Immunothérapie et Alzheimer : la molécule BAN2401 ralentirait le déclin cognitif !

La recherche par immunothérapie montre des résultats positifs et remplit les patients d’espoir

Il s’agit de « résultats encourageants » pour l’immunothérapie par la molécule BAN2401 selon le Dr Maï Panchal, Directrice scientifique de la Fondation Vaincre Alzheimer. Sécurité, tolérance et efficacité ont en effet été testés lors de cette phase 2 de l’essai clinique ayant révélé des résultats positifs.

Initialement développée par la société suédoise BioArtic, puis par le groupe pharmaceutique Eisai, en partenariat avec Biogen, la molécule BAN2401 est un anticorps qui vise à éliminer les plaques amyloïdes dans le cerveau des malades d’Alzheimer. « Les plaques amyloïdes sont une des deux lésions caractéristiques de la maladie d’Alzheimer qui se développent dans le cerveau et empêchent le bon fonctionnement des neurones. » rappelle le Dr Panchal.

Dans cette étude, comptant près de 856 personnes, tous les participants étaient atteints d’une maladie d’Alzheimer prodromale (troubles cognitifs légers sans perte d’autonomie au quotidien) ou d’une maladie d’Alzheimer à un stade léger. « Ces personnes présentaient toutes des dépôts amyloïdes cérébraux, vérifiés par PET-scan ou par analyse du liquide céphalo-rachidien. » explique la Directrice scientifique.

Ainsi, sur une période de 18 mois, 3 groupes de patients ont reçu chacun une perfusion d’une dose d’anticorps (2.5 mg/kg, 5 mg/kg et 10 mg/kg) et un groupe de patient a reçu la molécule placébo. Les résultats sont très positifs. « L’immunothérapie anti-beta amyloïde, utilisant la dose la plus élevée, deux fois par mois, montre un ralentissement du déclin cognitif chez ces patients. L’analyse des examens en PET-scan montre qu’à cette dose, l’anticorps élimine les plaques amyloïdes. C’est la preuve de concept la plus importante qui montre que cette molécule peut modifier le développement de la maladie d’Alzheimer. » se félicite le Dr Maï Panchal.
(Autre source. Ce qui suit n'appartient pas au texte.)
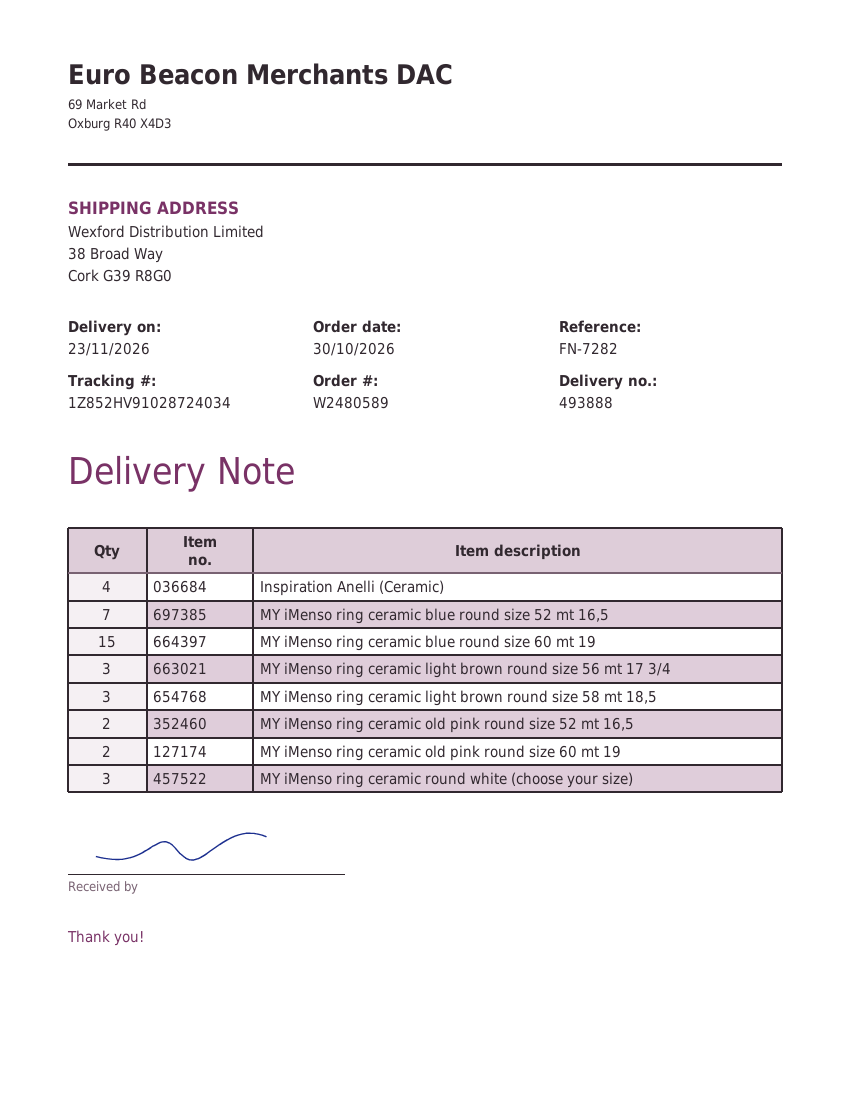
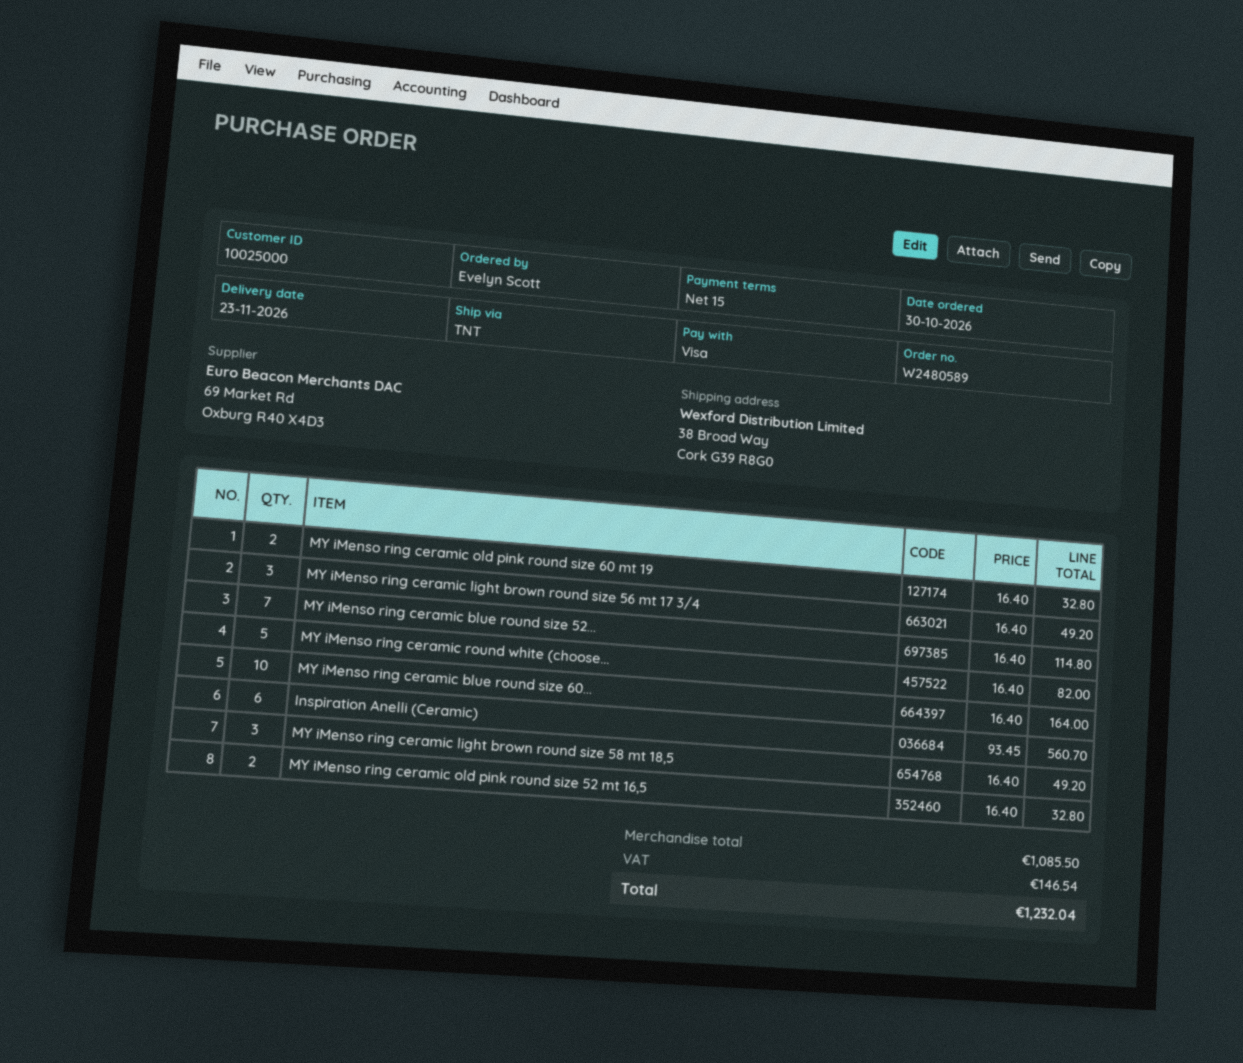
Inspiration Anelli (Ceramic): 4 -> 6
MY iMenso ring ceramic blue round size 60 mt 19: 15 -> 10
MY iMenso ring ceramic round white (choose your size): 3 -> 5

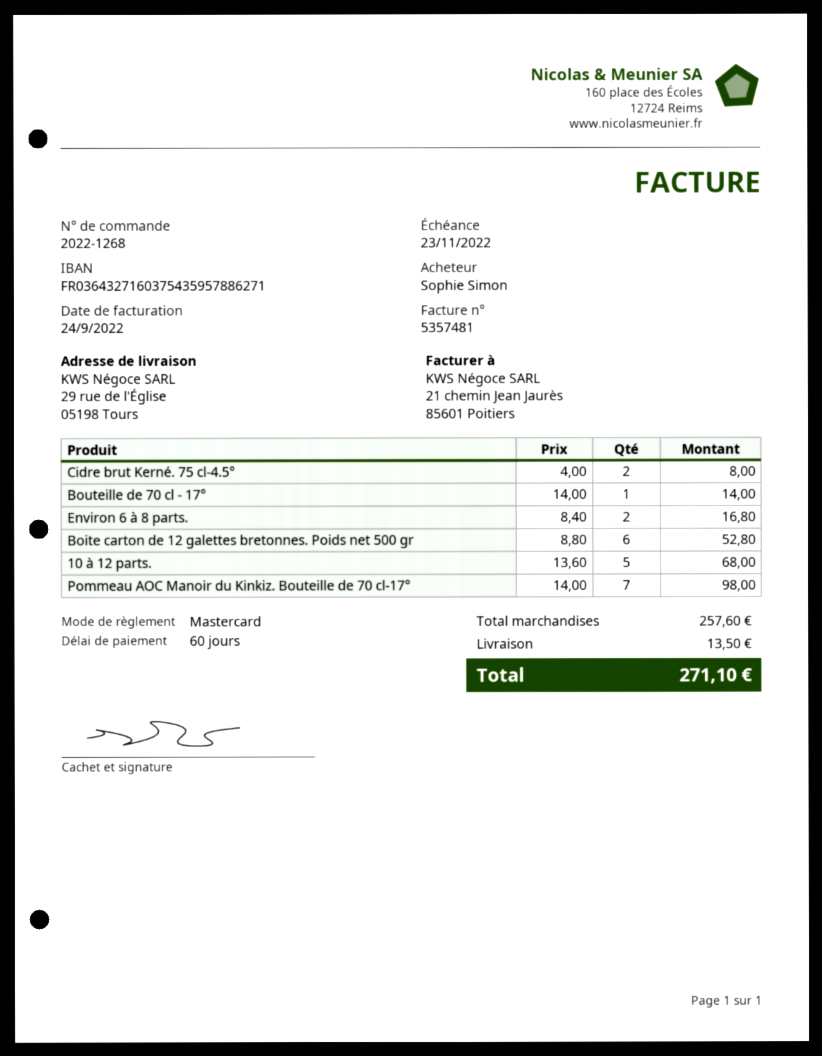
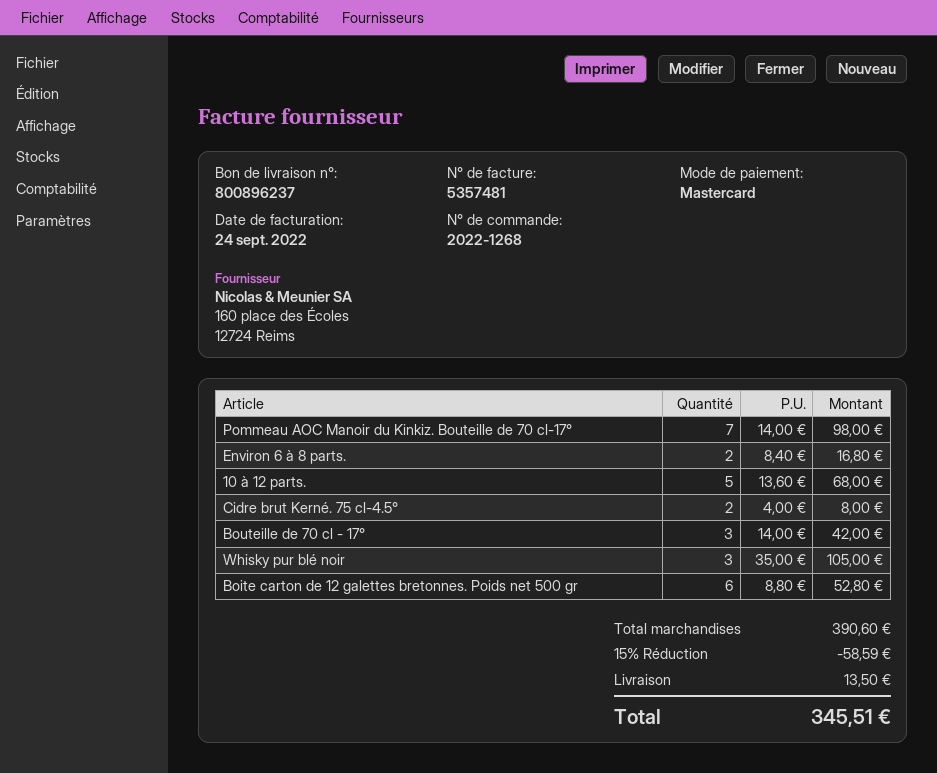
Bouteille de 70 cl - 17°: 1 x 14.00 = 14.00 -> 3 x 14.00 = 42.00
Whisky pur blé noir: none -> 3 x 35.00 = 105.00
subtotal: 257.60 -> 390.60
discount: none -> 15% = 58.59
total: 271.10 -> 345.51

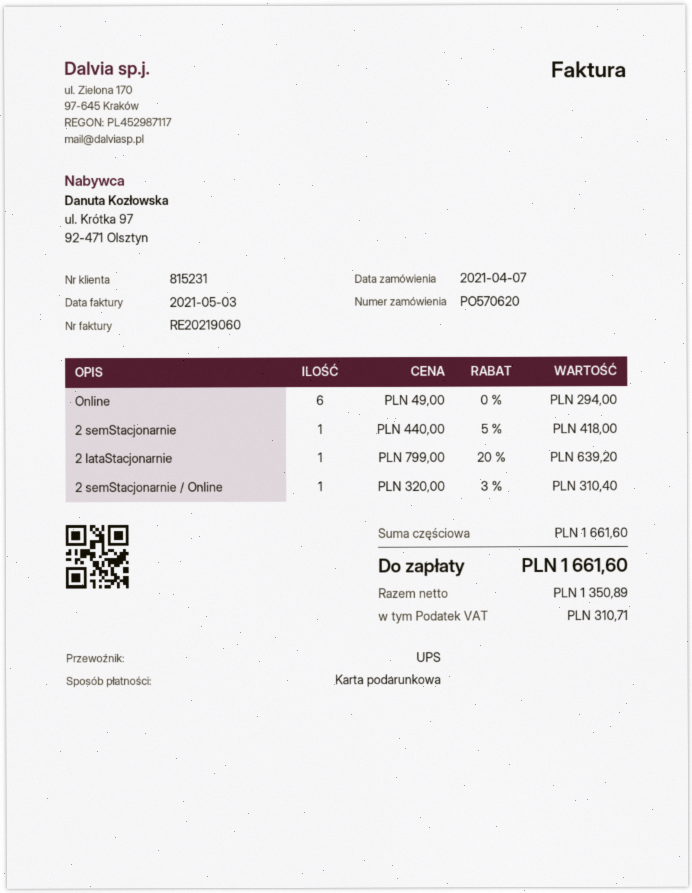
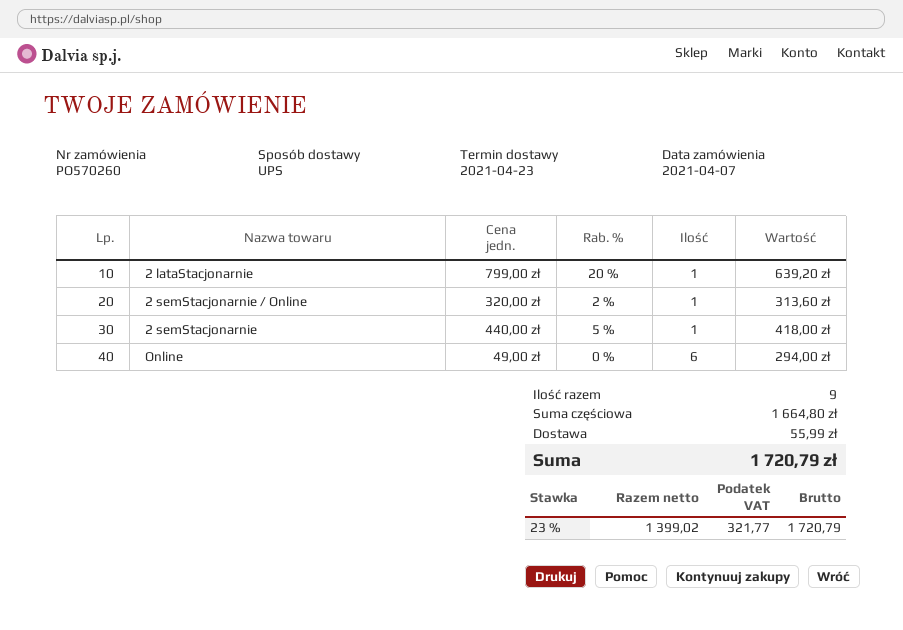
order number: PO570620 -> PO570260
2 semStacjonarnie / Online: 1 x 320.00 - 3% = 310.40 -> 1 x 320.00 - 2% = 313.60
subtotal: 1661.60 -> 1664.80
shipping: none -> 55.99
net: 1350.89 -> 1399.02
tax: 310.71 -> 321.77
total: 1661.60 -> 1720.79

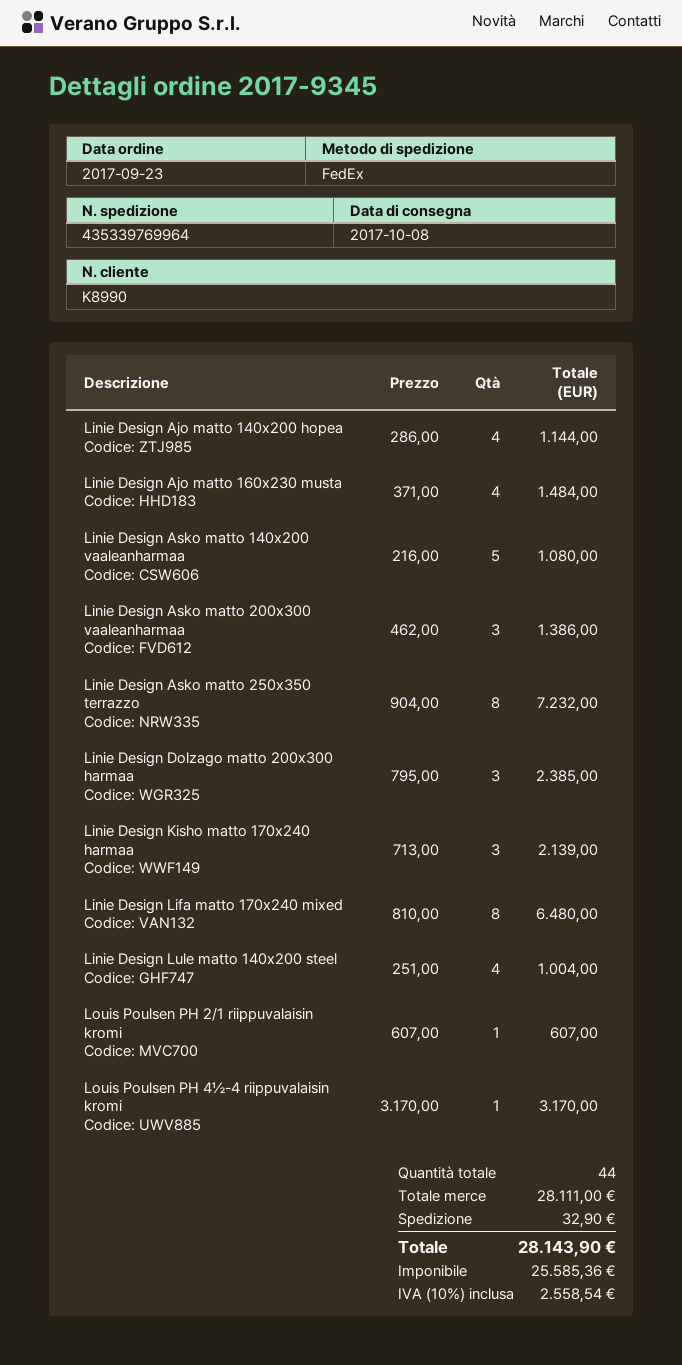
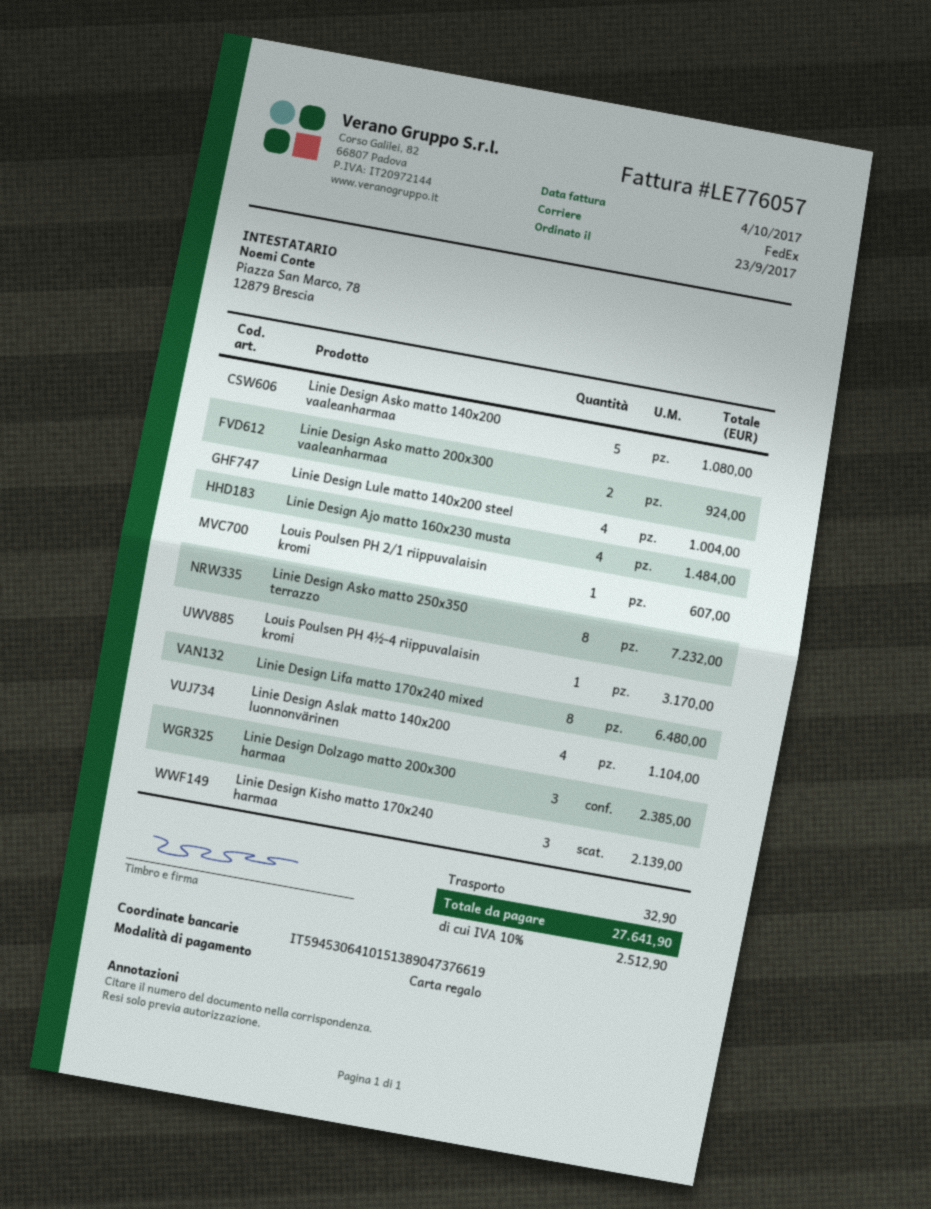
Linie Design Ajo matto 140x200 hopea: 4 for 1144.00 -> none
Linie Design Asko matto 200x300 vaaleanharmaa: 3 for 1386.00 -> 2 for 924.00
Linie Design Aslak matto 140x200 luonnonvärinen: none -> 4 for 1104.00
tax: 10% = 2558.54 -> 10% = 2512.90
total: 28143.90 -> 27641.90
Des résultats prometteurs donc, qui permettent d’observer un changement clinique, l’amélioration du déclin cognitif, en parallèle d’un changement d’un biomarqueur, réduction de la charge amyloïde cérébrale.

Bien que des réactions légères à modérées liées à la perfusion ont été observées, la tolérance est encourageante pour les prochaines phases de l’essai clinique.

Comme le rappelle le Dr Panchal, « il ne faut pas oublier que nous ne sommes qu’à la phase 2b de l’essai clinique. Cette phase permet de comparer un groupe qui reçoit le traitement par rapport à un autre groupe qui reçoit le placébo, et de déterminer la dose efficace pour montrer un effet positif sur un petit nombre de patients. Il faudra attendre la phase 3 pour confirmer l’efficacité de ce traitement sur un grand nombre de patients ».

Ces résultats seront présentés en détail très prochainement lors de congrès scientifiques internationaux sur la maladie d’Alzheimer (AAIC fin juillet 2018 et CTAD fin octobre 2018).